Nefer Chants & contes des premières…
L
es Anciens se meurent. Êtres-Totems d’argile, ultimes dépositaires de connaissances plusieurs fois millénaires, ces géants fragiles quittent leur vallée secrète pour rejoindre la Montagne Sacrée et y sauvegarder leurs savoirs accumulés. Peu après leur départ, séparé du reste de la communauté, Tour du Septentrion recueille Nefer, jeune princesse fuyant la barbarie de son époux le roi Tsanghir. Ensemble, ils entreprendront le périlleux voyage devant les mener à travers tout un continent vers leur destination fabuleuse. Peuples oubliés, cités caravanières, paysages hostiles, esprits malveillants, aides inespérées, les rencontres de fortune se succèdent jusqu’à la confrontation finale…

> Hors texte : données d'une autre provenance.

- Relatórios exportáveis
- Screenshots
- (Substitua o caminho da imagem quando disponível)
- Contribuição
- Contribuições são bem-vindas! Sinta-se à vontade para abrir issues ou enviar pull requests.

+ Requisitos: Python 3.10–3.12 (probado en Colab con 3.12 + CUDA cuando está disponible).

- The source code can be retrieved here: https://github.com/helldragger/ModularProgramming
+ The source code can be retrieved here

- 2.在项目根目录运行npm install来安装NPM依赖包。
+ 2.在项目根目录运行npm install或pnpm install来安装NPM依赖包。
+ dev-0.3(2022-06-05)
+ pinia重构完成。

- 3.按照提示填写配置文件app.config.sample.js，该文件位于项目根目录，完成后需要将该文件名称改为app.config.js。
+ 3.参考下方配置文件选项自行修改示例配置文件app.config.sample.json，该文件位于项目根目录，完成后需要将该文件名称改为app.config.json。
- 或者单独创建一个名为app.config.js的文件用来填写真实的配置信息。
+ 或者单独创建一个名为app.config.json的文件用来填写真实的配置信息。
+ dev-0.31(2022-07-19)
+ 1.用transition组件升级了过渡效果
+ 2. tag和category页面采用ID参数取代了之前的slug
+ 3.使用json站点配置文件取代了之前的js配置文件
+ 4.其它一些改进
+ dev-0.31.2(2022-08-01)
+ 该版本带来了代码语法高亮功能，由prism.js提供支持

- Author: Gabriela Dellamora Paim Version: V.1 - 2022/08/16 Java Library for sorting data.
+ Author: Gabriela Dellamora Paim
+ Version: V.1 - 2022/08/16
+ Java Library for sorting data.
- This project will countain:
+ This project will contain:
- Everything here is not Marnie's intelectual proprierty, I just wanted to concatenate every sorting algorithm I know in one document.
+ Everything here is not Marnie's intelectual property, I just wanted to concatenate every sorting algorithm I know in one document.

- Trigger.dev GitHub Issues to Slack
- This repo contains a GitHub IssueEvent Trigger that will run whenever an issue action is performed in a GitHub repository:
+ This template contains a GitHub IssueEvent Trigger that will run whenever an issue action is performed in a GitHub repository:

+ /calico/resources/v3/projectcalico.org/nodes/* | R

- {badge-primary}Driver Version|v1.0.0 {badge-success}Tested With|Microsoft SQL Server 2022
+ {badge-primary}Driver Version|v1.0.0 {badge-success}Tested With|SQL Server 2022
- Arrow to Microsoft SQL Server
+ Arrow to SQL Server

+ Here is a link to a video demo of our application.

Brassant les mythes de tous horizons, tenant du conte africain et des légendes inuites, évoquant golems ashkénazes et pratiques shamaniques, ces Chants & contes des premières terres auraient pu tourner au gloubi-boulga peu digeste. Fort heureusement, ces emprunts sont suffisamment subtils pour ne pas être envahissants, et restent assez universels pour créer la sensation d’un monde original et cohérent. C’est même la grande réussite de l’ouvrage, rendu possible par la forte pagination, que de donner naissance à cet univers singulier aux peuplades multiples et à la géographie tourmentée. Autre passage obligé du récit initiatique, les liens créés peu à peu entre l’héroïne juvénile et son mentor de rencontre. Là aussi, l’évolution de leur relation est menée délicatement, entre ironie légère et affection touchante, avec toujours la perception sous-jacente d’un destin inéluctable. Non, la seule carence véritable du scénario vient d’une fin un peu abrupte, d’une résolution trop simple et joliette là où un soupçon de profondeur tragique aurait permis de marquer plus durablement l’esprit du lecteur.
Se démarquant nettement de son précédent opus – Entre les ombres, curieux récit contemplatif post-apocalyptique – Arnaud Boutle adopte ici un trait plus fin, précis, un peu raide, privilégiant la dimension esthétique, pour ne pas dire ornementale, au détriment du mouvement et de la sensibilité. Mais ce que le graphisme pourrait avoir de froid est grandement compensé par une mise en couleur sensuelle d’une belle richesse. Une approche stylistique bien adaptée au genre, malgré quelques faiblesses techniques, pour un conte initiatique pas si habituel qui séduira assurément - mais pas exclusivement - le lectorat adolescent.